Volcanic glass is an amorphous or uncrystallized extrusive igneous rock. It forms from the rapid cooling or quenching of magma that doesn’t allow crystallization. Such a rock is said to have a glassy or vitreous texture.

In this discussion, we will give you the definition or meaning of volcanic glasses, how they form, their composition, and their alternation. We will also look at the types of volcanic and mention a thing on uses.

A volcanic glass refers to any amorphous igneous rock formed when lava or magma is quenched or rapidly cooled. The rapid cooling and sometimes high viscosity magma inhibit the nucleation and growth of crystals. So, you end up with an amorphous or uncrystallized solid with randomly arranged atoms, molecules, or ions.

The state of matter of volcanic glass is intermediate, i.e., between solids with highly ordered, closely packed assemblage and highly disordered arrays seen in liquids. Besides the geometric shapes, solids may have crystal faces if crystal growth is not hindered, unlike glass.

In terms of appearance, most volcanic glasses are dark or black, with some being tan, green, blue, red, orange, brown, yellow, etc., depending on their inclusions. Also, glasses may be homogenous (pure glass), banded (laminated), or damascened (contorted streaks). Some may be spherulitic (with small spherical bodies) or axiolitic (with elongated spherulite).

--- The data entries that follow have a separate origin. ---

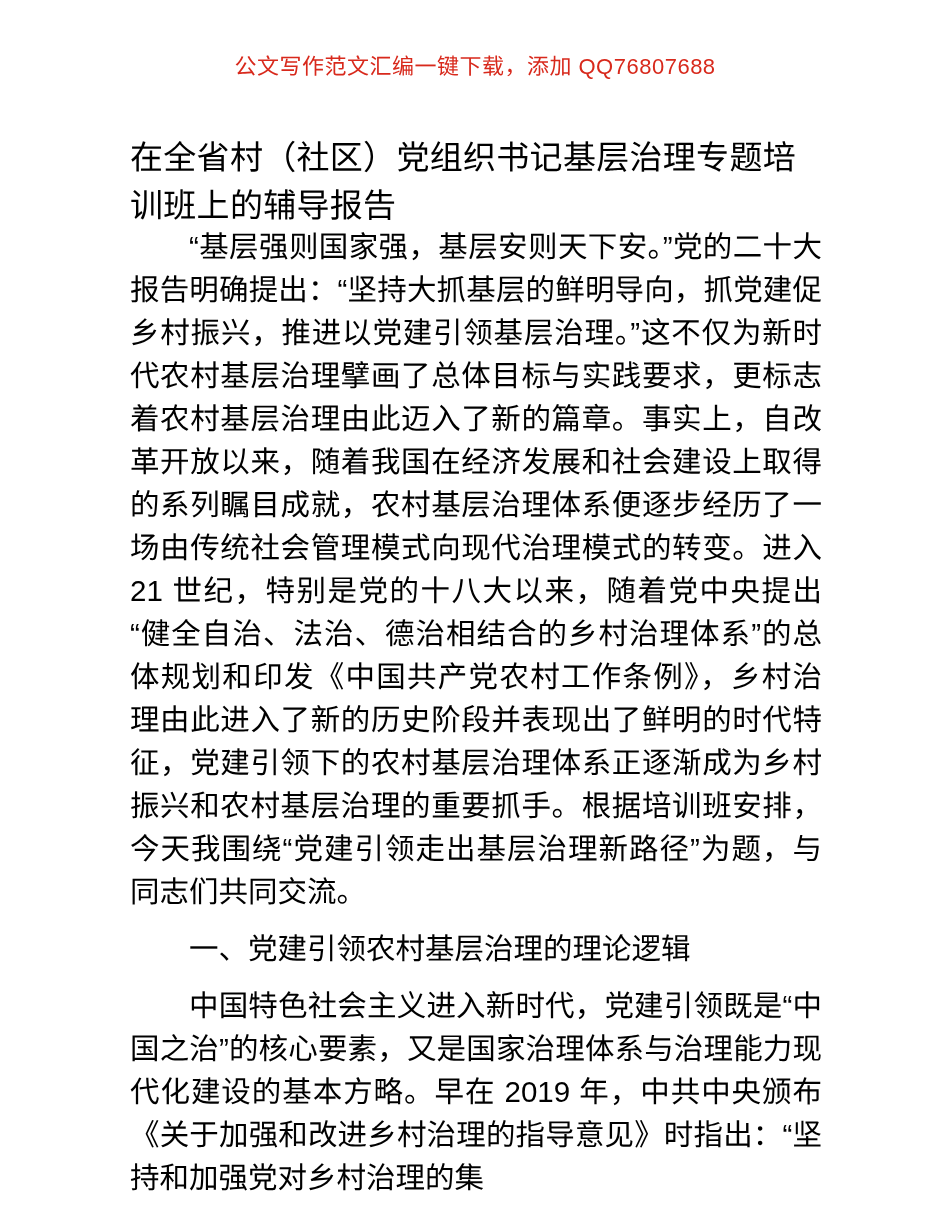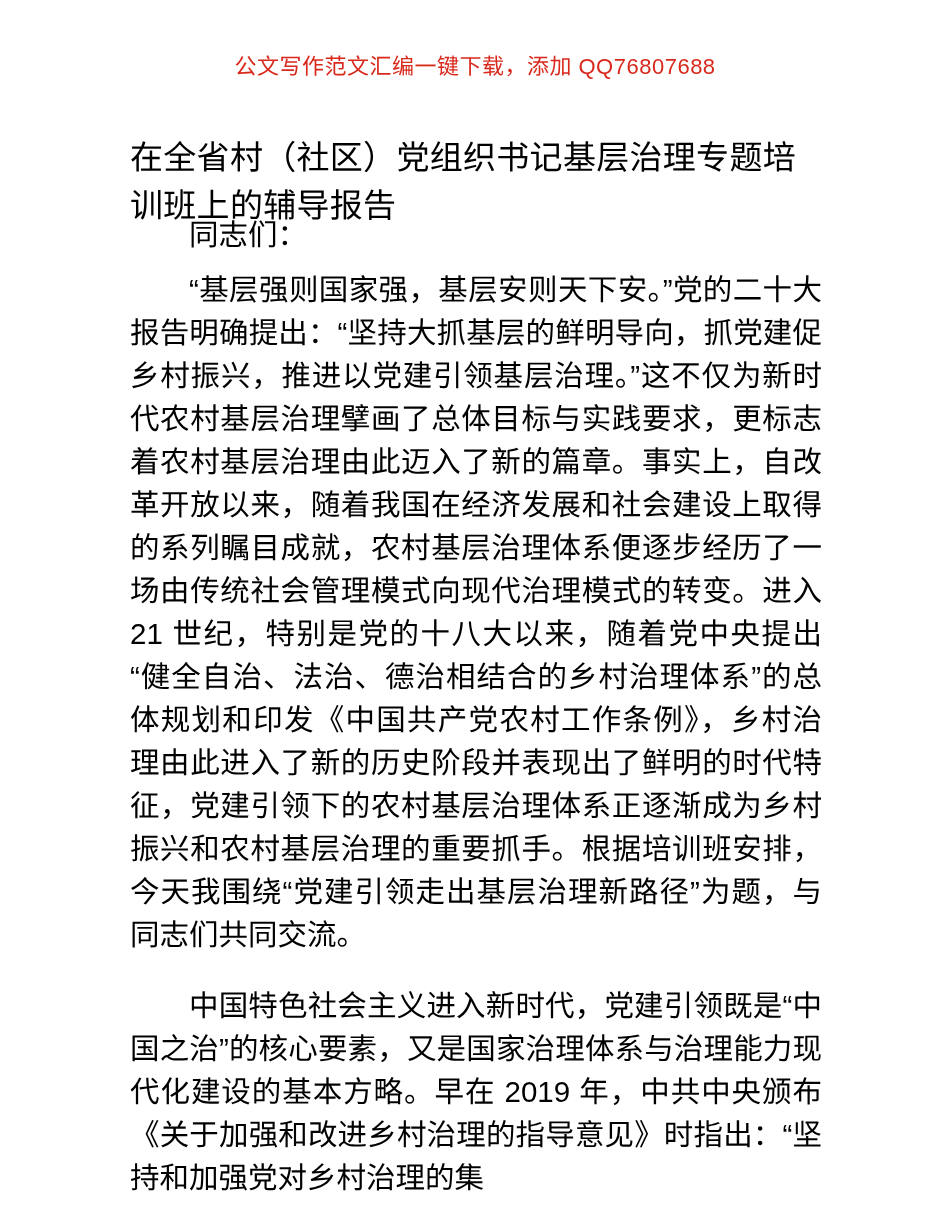--- a/index.html
+++ b/index.html
@@ -96,7 +96,6 @@
 
   <div class="body-block">
 
-    <p class="para indent">同志们：</p>
 
     <div class="gap-sm"></div>
 

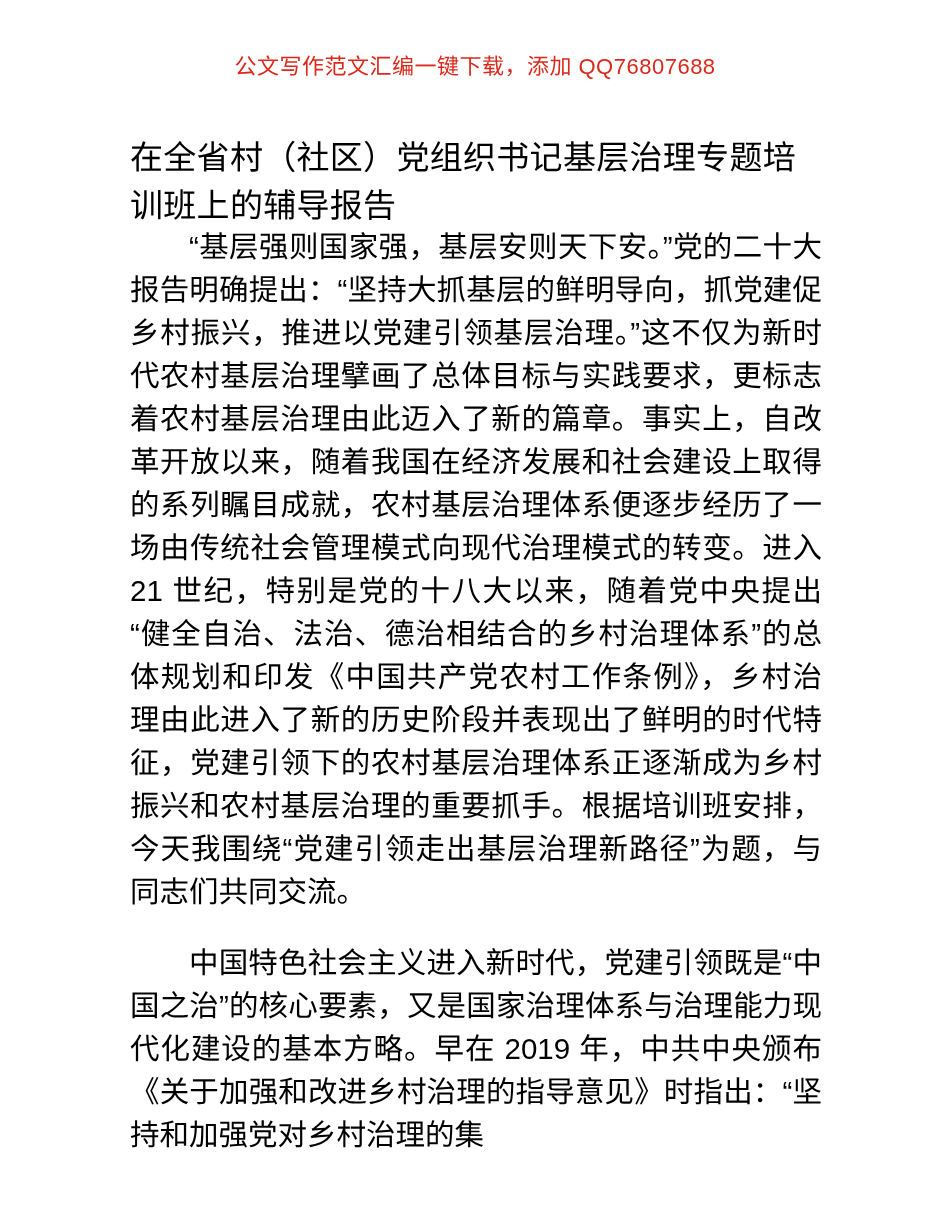--- a/index.html
+++ b/index.html
@@ -103,6 +103,7 @@
 
     <div class="gap-md"></div>
 
+    <p class="section-heading">一、党建引领农村基层治理的理论逻辑</p>
 
     <div class="gap-lg"></div>
 

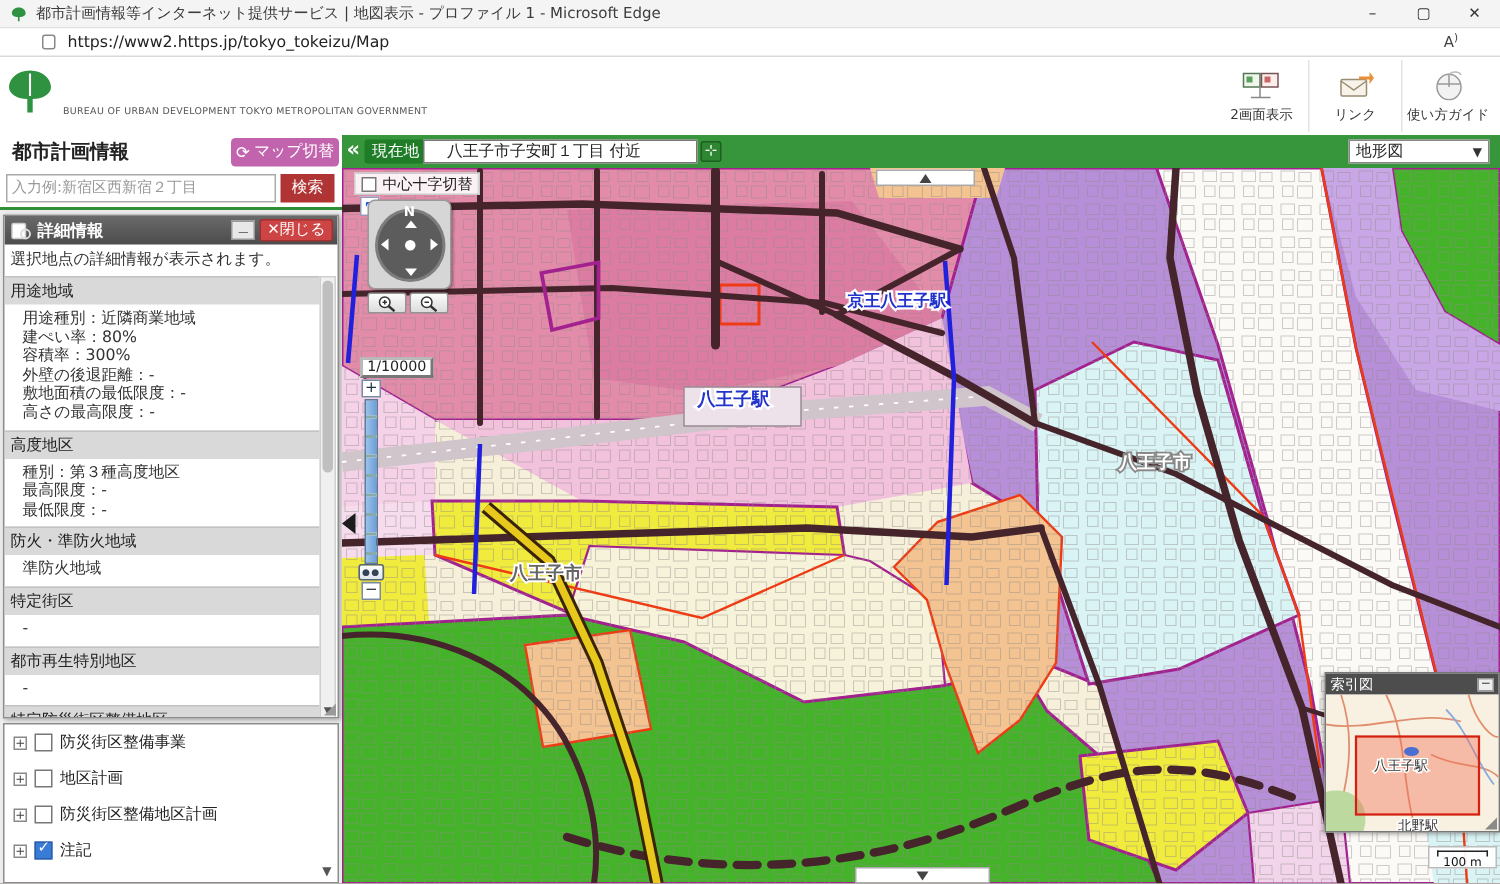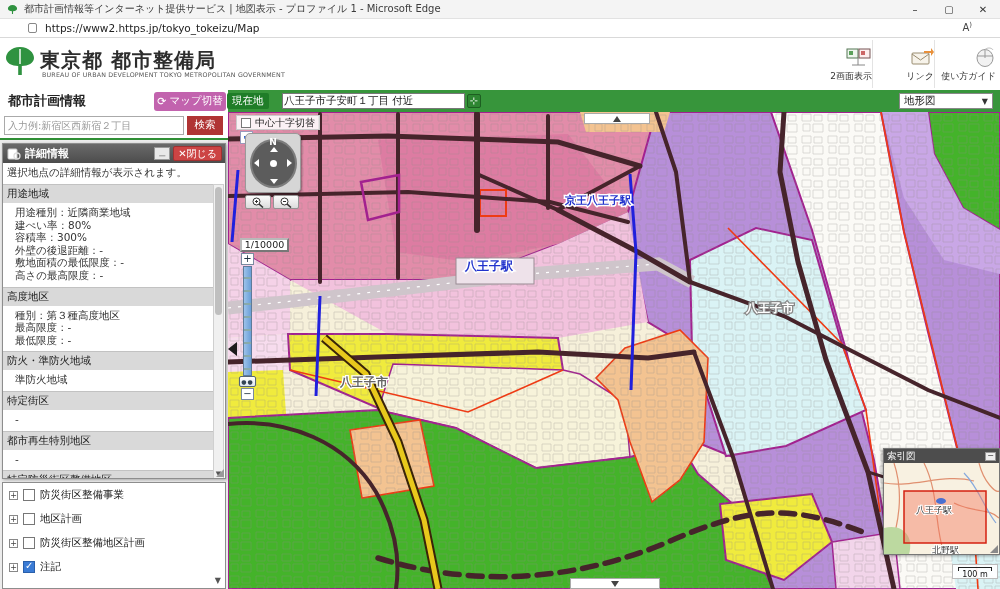--- a/index.html
+++ b/index.html
@@ -132,7 +132,6 @@
       <path d="M15 2 C24 2 29 8 29 13 C29 18 23 21 16.8 21 L16.8 30 L13.2 30 L13.2 21 C7 21 1 18 1 13 C1 8 6 2 15 2 Z" fill="#2f9240"></path>
       <path d="M15 4 L15 19" stroke="#fff" stroke-width="1.4"></path>
     </svg>
-    <div class="abs h-title">東京都 都市整備局</div>
     <div class="abs h-sub">BUREAU OF URBAN DEVELOPMENT TOKYO METROPOLITAN GOVERNMENT</div>
     <div class="hbtns">
       <div class="hbtn">

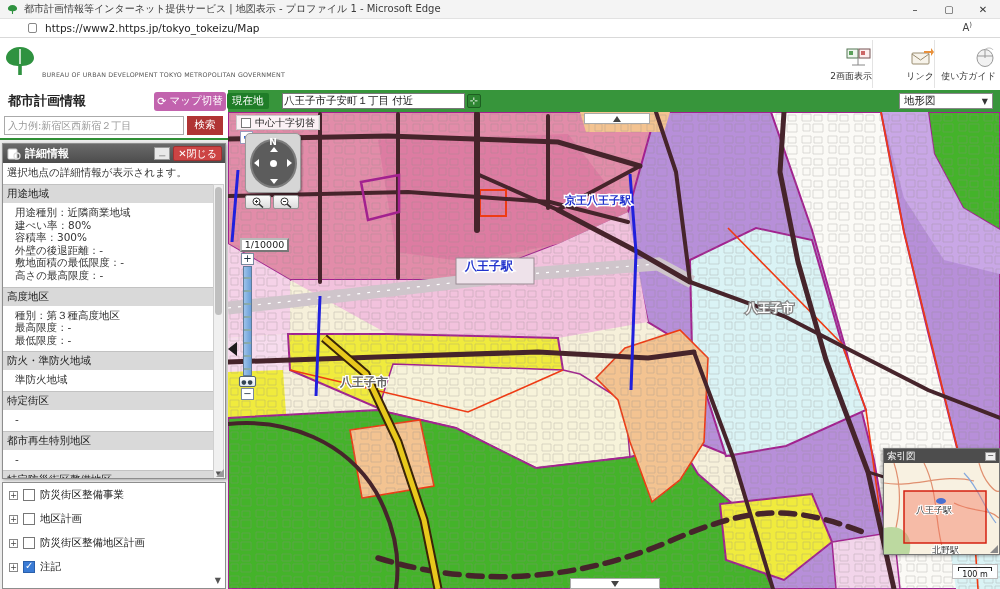--- a/index.html
+++ b/index.html
@@ -23,7 +23,7 @@
   .h-title{left:40px;top:9px;font-size:20px;font-weight:bold;color:#2d2d2d;letter-spacing:1px;}
   .h-sub{left:42px;top:33px;font-size:6.3px;color:#555;letter-spacing:.2px;}
   .hbtns{position:absolute;right:4px;top:2px;height:48px;display:flex;}
-  .hbtn{width:62px;border-left:1px solid #e3e3e3;display:flex;flex-direction:column;align-items:flex-end;justify-content:center;cursor:pointer;}
+  .hbtn{width:62px;border-left:1px solid #e3e3e3;display:flex;flex-direction:column;align-items:center;justify-content:center;cursor:pointer;}
   .hbtn:first-child{border-left:none;}
   .hbtn .ic{height:22px;display:flex;align-items:flex-end;}
   .hbtn .lb{font-size:9px;color:#333;margin-top:3px;white-space:nowrap;}

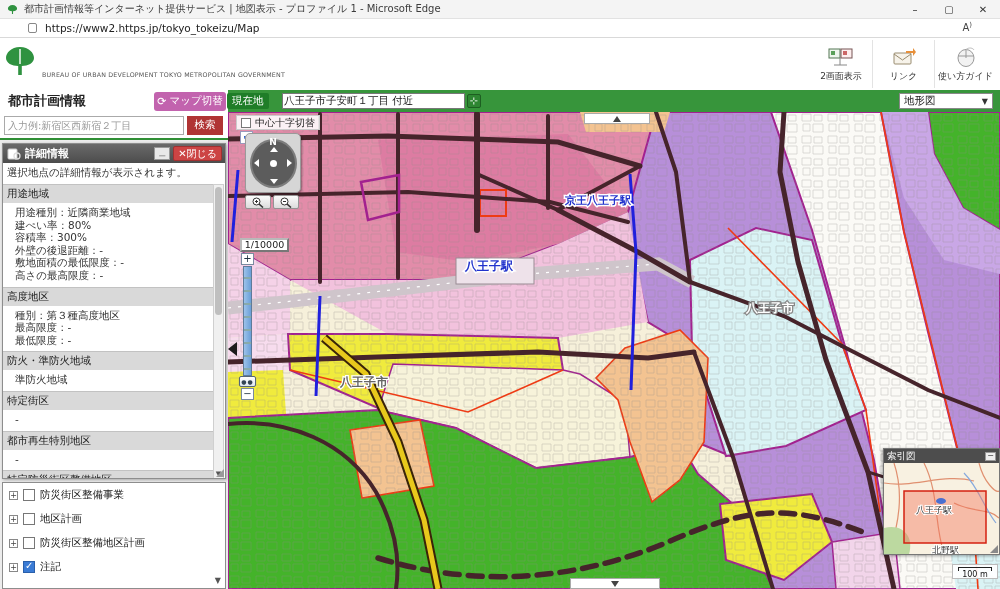--- a/index.html
+++ b/index.html
@@ -35,7 +35,7 @@
   .mapswitch{width:72px;height:19px;background:#c263ae;border-radius:3px;color:#fff;font-size:10.5px;display:flex;align-items:center;justify-content:center;margin-right:2px;cursor:pointer;}
   .mapswitch .rot{font-size:11px;margin-right:3px;}
   .tb-collapse{left:231px;top:2px;color:#fff;font-size:14px;font-weight:bold;cursor:pointer;}
-  .loc-badge{left:227px;top:3px;height:16px;background:#1f7d28;color:#fff;font-size:10.5px;padding:1px 5px;border-radius:2px;}
+  .loc-badge{left:243px;top:3px;height:16px;background:#1f7d28;color:#fff;font-size:10.5px;padding:1px 5px;border-radius:2px;}
   .loc-input{left:282px;top:3px;width:183px;height:16px;border:1px solid #777;font-size:10.5px;padding:0 1px;color:#222;background:#fff;}
   .loc-target{left:467px;top:4px;width:14px;height:14px;background:#2e8632;border:1px solid #1d5e21;color:#fff;font-size:10px;line-height:12px;text-align:center;border-radius:2px;cursor:pointer;}
   .basemap{left:899px;top:3px;width:94px;height:16px;background:#fff;border:1px solid #888;font-size:10.5px;color:#222;display:flex;align-items:center;padding-left:4px;cursor:pointer;}

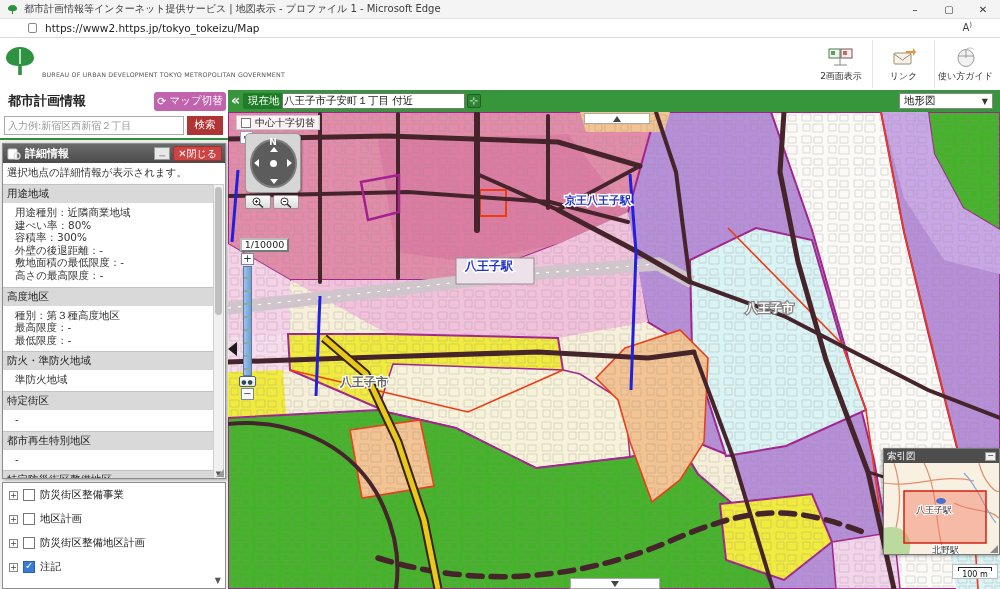--- a/index.html
+++ b/index.html
@@ -36,7 +36,7 @@
   .mapswitch .rot{font-size:11px;margin-right:3px;}
   .tb-collapse{left:231px;top:2px;color:#fff;font-size:14px;font-weight:bold;cursor:pointer;}
   .loc-badge{left:243px;top:3px;height:16px;background:#1f7d28;color:#fff;font-size:10.5px;padding:1px 5px;border-radius:2px;}
-  .loc-input{left:282px;top:3px;width:183px;height:16px;border:1px solid #777;font-size:10.5px;padding:0 1px;color:#222;background:#fff;}
+  .loc-input{left:282px;top:3px;width:183px;height:16px;border:1px solid #777;font-size:10.5px;padding:0 15px;color:#222;background:#fff;}
   .loc-target{left:467px;top:4px;width:14px;height:14px;background:#2e8632;border:1px solid #1d5e21;color:#fff;font-size:10px;line-height:12px;text-align:center;border-radius:2px;cursor:pointer;}
   .basemap{left:899px;top:3px;width:94px;height:16px;background:#fff;border:1px solid #888;font-size:10.5px;color:#222;display:flex;align-items:center;padding-left:4px;cursor:pointer;}
   .basemap .chev{margin-left:auto;margin-right:4px;font-size:8px;color:#333;}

Note that volcanic glass is a rock and not a mineral. Minerals are naturally occurring inorganic solids with unique physical and chemical properties, crystal forms, and ordered internal structures, while glass is an amorphous solid without organized internal structure and crystals.

Lastly, volcanic glass may also mean some igneous rocks’ matrix or interstitial glassy material. A good example is porphyritic textured rocks with volcanic glass groundmass.

Volcanic glass forms when magma is quenched or rapidly cooled. Rapid cooling doesn’t allow atoms, molecules, or ions in magma to reorganize and form defined crystalline structures characteristic of certain minerals. Instead, the molten magma will transform into an amorphous solid, i.e., glass with disordered atoms, ions, or molecules.  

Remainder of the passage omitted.